PBJ Code Generation Architecture

April 7, 2026 · View on GitHub

This document describes how the PBJ compiler Gradle plugin transforms .proto schema files into Java source code.

Overview

The PBJ compiler is a Gradle plugin (com.hedera.pbj.pbj-compiler) that parses Protocol Buffer 3 schema files using an ANTLR4 grammar and generates Java source code. For each protobuf message, it produces up to five Java files: a model record, a schema class, a protobuf codec, a JSON codec, and a unit test. For enums and services, it generates a single file each.

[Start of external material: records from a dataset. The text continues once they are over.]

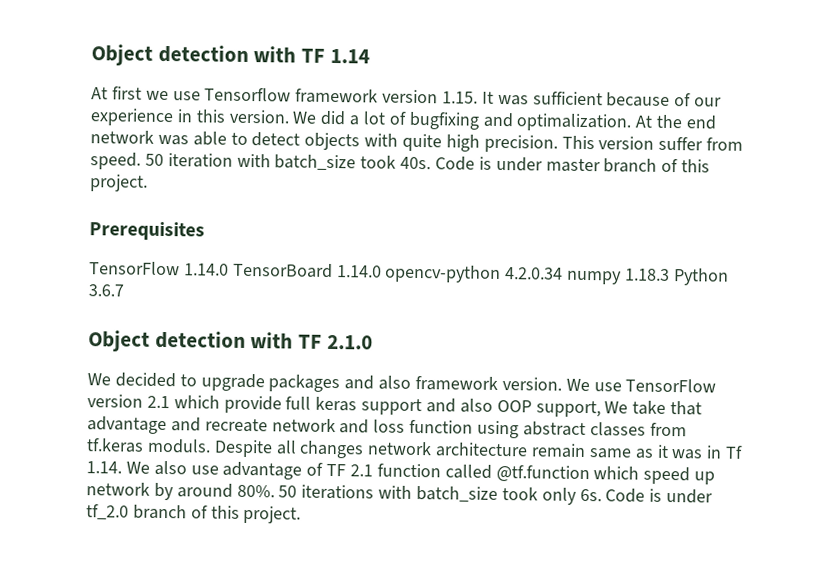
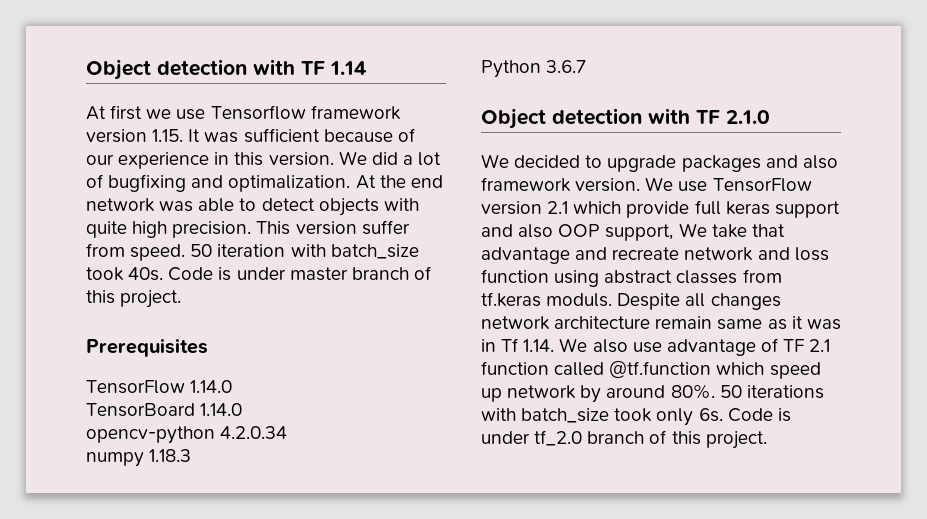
- TensorFlow 1.14.0 TensorBoard 1.14.0 opencv-python 4.2.0.34 numpy 1.18.3 Python 3.6.7
+ TensorFlow 1.14.0
+ TensorBoard 1.14.0
+ opencv-python 4.2.0.34
+ numpy 1.18.3
+ Python 3.6.7

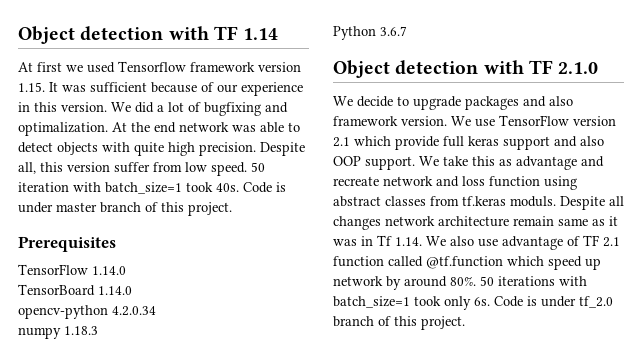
- At first we use Tensorflow framework version 1.15. It was sufficient because of our experience in this version.
+ At first we used Tensorflow framework version 1.15. It was sufficient because of our experience in this version.
- This version suffer from speed.
+ Despite all, this version suffer from low speed.
- 50 iteration with batch_size took 40s.
+ 50 iteration with batch_size=1 took 40s.
- We decided to upgrade packages and also framework version.
+ We decide to upgrade packages and also framework version.
- We use TensorFlow version 2.1 which provide full keras support and also OOP support, We take that advantage and recreate network and loss function using abstract classes from tf.keras moduls.
+ We use TensorFlow version 2.1 which provide full keras support and also OOP support. We take this as advantage and recreate network and loss function using abstract classes from tf.keras moduls.
- 50 iterations with batch_size took only 6s.
+ 50 iterations with batch_size=1 took only 6s.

The pipeline has three phases:

  1. Global analysis — scan all proto files (sources + classpath) to build lookup tables for packages, types, and imports
  2. Parse — lex and parse each source proto file into an ANTLR parse tree
  3. Generate — walk each top-level definition and emit Java source code via generators

Gradle Plugin Integration

Entry point: PbjCompilerPlugin

The plugin (PbjCompilerPlugin implements Plugin<Project>) performs these setup steps during the configuration phase:

  1. Registers a PbjExtension exposing the pbj { } DSL block with two options:
    • javaPackageSuffix — optional suffix appended to derived package names (e.g., ".pbj")
    • generateTestClasses — boolean (default true) controlling test generation
  2. Registers a PbjProtobufExtractTransform artifact transform that extracts .proto files from JAR dependencies on the compile classpath
  3. For each source set, creates a virtual PbjSourceDirectorySet pointing to src/<sourceSet>/proto and registers a PbjCompilerTask

The main source set generates model/codec/schema into build/generated/source/pbj-proto/main/java and tests into build/generated/source/pbj-proto/test/java. The generated source directories are wired as inputs to the Java compile task, so generation happens automatically before compilation.

Task: PbjCompilerTask

The task (extends SourceTask) defines:

  • @InputFiles — proto source files + extracted classpath protos
  • @OutputDirectory — main and test output directories
  • @TaskAction perform() — clears output dirs, then delegates to PbjCompiler.compileFilesIn()

Parsing Pipeline

ANTLR Grammar

The grammar file Protobuf3.g4 (package com.hedera.hashgraph.protoparser.grammar) defines the full proto3 syntax. Notable additions beyond the standard spec:

  • DOC_COMMENT tokens preserve /** ... */ documentation comments through to generated Javadoc
  • OPTION_LINE_COMMENT tokens capture PBJ-specific option comments: // <<<pbj.java_package = "...">>>

Two-Phase Processing

Phase 1 — LookupHelper construction:

Before any code generation, PbjCompiler builds a LookupHelper by parsing every proto file (both source files and classpath dependencies). This pre-scan builds several lookup maps:

MapKeyValue
pbjPackageMapFully qualified proto nameJava package for PBJ model classes
pbjCompleteClassMapFully qualified proto nameComplete Java class name (including outer class for nested types)
protocPackageMapFully qualified proto nameJava package for protoc-generated classes
enumNamesSet of all fully qualified enum names
comparableFieldsByMsgMessage nameList of comparable field names

The LookupHelper resolves Java packages using a priority chain (PBJ comment option → per-definition options → standard java_package + suffix → proto package + suffix). For the full resolution rules, see protobuf-and-schemas.md.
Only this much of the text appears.